**** Data for this task
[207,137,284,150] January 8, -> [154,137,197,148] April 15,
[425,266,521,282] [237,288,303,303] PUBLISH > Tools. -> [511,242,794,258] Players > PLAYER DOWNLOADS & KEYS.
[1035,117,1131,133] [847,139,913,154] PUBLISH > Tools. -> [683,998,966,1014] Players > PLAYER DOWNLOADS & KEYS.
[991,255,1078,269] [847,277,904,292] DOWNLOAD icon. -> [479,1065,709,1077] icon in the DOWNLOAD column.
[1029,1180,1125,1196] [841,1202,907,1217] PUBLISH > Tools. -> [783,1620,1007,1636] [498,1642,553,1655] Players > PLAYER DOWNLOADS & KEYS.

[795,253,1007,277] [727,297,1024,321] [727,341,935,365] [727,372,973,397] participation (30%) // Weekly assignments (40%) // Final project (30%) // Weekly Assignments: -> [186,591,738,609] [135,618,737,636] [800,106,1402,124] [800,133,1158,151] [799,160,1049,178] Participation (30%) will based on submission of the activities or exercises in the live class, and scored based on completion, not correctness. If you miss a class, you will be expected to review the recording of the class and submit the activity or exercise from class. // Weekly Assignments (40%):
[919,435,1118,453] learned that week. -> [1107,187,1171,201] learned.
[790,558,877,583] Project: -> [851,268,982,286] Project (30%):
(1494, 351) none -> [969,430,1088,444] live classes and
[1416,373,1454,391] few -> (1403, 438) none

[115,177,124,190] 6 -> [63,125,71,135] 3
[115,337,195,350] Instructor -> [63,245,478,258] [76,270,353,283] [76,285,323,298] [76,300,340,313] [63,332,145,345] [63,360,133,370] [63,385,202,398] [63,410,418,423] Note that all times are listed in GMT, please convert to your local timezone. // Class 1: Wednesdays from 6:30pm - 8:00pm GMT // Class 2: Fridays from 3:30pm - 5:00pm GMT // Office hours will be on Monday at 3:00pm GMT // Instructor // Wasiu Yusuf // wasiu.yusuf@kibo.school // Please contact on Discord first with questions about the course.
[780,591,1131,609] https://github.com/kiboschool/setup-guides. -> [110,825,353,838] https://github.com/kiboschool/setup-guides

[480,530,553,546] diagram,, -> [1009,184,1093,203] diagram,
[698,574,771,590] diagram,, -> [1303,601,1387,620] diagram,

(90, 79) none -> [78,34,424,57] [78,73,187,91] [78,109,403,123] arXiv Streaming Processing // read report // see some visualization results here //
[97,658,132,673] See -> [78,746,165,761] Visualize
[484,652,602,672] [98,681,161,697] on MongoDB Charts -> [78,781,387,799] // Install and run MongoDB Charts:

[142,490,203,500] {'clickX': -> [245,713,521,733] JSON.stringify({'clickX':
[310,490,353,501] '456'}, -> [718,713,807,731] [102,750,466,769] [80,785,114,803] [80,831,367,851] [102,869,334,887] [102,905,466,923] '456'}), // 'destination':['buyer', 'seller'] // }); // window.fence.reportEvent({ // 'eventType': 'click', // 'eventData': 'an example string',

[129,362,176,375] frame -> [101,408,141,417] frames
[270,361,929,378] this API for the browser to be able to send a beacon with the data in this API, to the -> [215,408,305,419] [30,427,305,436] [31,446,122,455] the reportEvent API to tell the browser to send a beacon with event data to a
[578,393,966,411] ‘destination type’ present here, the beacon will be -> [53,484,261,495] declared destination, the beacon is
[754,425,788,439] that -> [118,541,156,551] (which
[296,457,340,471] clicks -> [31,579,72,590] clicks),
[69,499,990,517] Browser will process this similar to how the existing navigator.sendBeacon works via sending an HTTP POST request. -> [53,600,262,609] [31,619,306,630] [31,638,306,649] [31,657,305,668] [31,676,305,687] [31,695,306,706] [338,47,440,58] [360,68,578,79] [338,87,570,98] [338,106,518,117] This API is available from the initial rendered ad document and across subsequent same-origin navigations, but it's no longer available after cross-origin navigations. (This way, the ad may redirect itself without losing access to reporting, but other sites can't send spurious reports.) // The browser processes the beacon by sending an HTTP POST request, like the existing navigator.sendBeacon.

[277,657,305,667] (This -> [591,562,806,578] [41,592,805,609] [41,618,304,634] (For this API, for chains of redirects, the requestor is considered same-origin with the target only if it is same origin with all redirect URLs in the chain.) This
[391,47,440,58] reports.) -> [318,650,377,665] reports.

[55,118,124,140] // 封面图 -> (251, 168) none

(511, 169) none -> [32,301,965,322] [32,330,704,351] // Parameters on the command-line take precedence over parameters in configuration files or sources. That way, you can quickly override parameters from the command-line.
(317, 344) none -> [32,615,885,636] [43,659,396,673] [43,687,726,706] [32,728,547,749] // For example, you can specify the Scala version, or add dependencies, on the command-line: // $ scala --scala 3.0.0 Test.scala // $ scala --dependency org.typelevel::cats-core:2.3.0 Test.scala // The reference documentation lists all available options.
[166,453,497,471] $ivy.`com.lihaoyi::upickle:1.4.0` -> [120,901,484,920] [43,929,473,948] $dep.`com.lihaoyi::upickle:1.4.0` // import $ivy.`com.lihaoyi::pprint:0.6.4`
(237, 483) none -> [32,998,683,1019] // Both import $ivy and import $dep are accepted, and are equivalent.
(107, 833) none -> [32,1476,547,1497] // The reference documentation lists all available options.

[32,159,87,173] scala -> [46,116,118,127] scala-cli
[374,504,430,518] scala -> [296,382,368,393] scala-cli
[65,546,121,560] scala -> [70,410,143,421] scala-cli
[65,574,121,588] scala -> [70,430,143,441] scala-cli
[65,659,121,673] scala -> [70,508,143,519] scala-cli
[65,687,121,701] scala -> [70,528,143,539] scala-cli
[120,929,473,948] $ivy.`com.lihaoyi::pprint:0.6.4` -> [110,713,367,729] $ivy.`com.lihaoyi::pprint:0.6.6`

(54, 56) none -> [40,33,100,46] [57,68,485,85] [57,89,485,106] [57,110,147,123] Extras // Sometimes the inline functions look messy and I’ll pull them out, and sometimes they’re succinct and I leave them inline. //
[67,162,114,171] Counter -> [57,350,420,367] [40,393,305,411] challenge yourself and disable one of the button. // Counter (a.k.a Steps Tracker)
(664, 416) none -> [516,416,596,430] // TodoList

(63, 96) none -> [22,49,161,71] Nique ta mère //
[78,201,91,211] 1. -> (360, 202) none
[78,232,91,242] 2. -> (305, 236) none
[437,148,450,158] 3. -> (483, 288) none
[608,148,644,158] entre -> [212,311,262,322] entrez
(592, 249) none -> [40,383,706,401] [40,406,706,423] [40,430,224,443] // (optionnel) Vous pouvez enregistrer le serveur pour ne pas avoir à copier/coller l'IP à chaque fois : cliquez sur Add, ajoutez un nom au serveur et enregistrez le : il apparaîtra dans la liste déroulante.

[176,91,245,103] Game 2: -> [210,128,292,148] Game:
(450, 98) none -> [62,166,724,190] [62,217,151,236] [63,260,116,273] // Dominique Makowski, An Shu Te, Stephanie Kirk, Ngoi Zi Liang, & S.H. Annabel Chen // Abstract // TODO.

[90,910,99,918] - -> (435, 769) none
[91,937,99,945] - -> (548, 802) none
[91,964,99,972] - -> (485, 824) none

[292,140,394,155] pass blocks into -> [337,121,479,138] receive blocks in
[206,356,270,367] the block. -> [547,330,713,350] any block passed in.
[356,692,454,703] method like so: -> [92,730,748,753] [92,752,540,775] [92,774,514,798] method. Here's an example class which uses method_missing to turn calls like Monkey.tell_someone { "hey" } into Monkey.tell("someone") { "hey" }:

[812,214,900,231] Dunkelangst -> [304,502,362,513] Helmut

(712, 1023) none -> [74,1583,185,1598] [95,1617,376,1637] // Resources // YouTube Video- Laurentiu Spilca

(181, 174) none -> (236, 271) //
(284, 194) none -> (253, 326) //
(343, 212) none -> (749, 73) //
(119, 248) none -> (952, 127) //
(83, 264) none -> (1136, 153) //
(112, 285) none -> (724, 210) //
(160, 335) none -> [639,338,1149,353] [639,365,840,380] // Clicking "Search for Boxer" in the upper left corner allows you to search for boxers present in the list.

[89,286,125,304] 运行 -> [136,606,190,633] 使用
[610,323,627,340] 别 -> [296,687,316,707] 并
********
> _What the task asks_:
Report how many lines in these entries contain "import". Answer with the number only.

> _Exercise response_:
2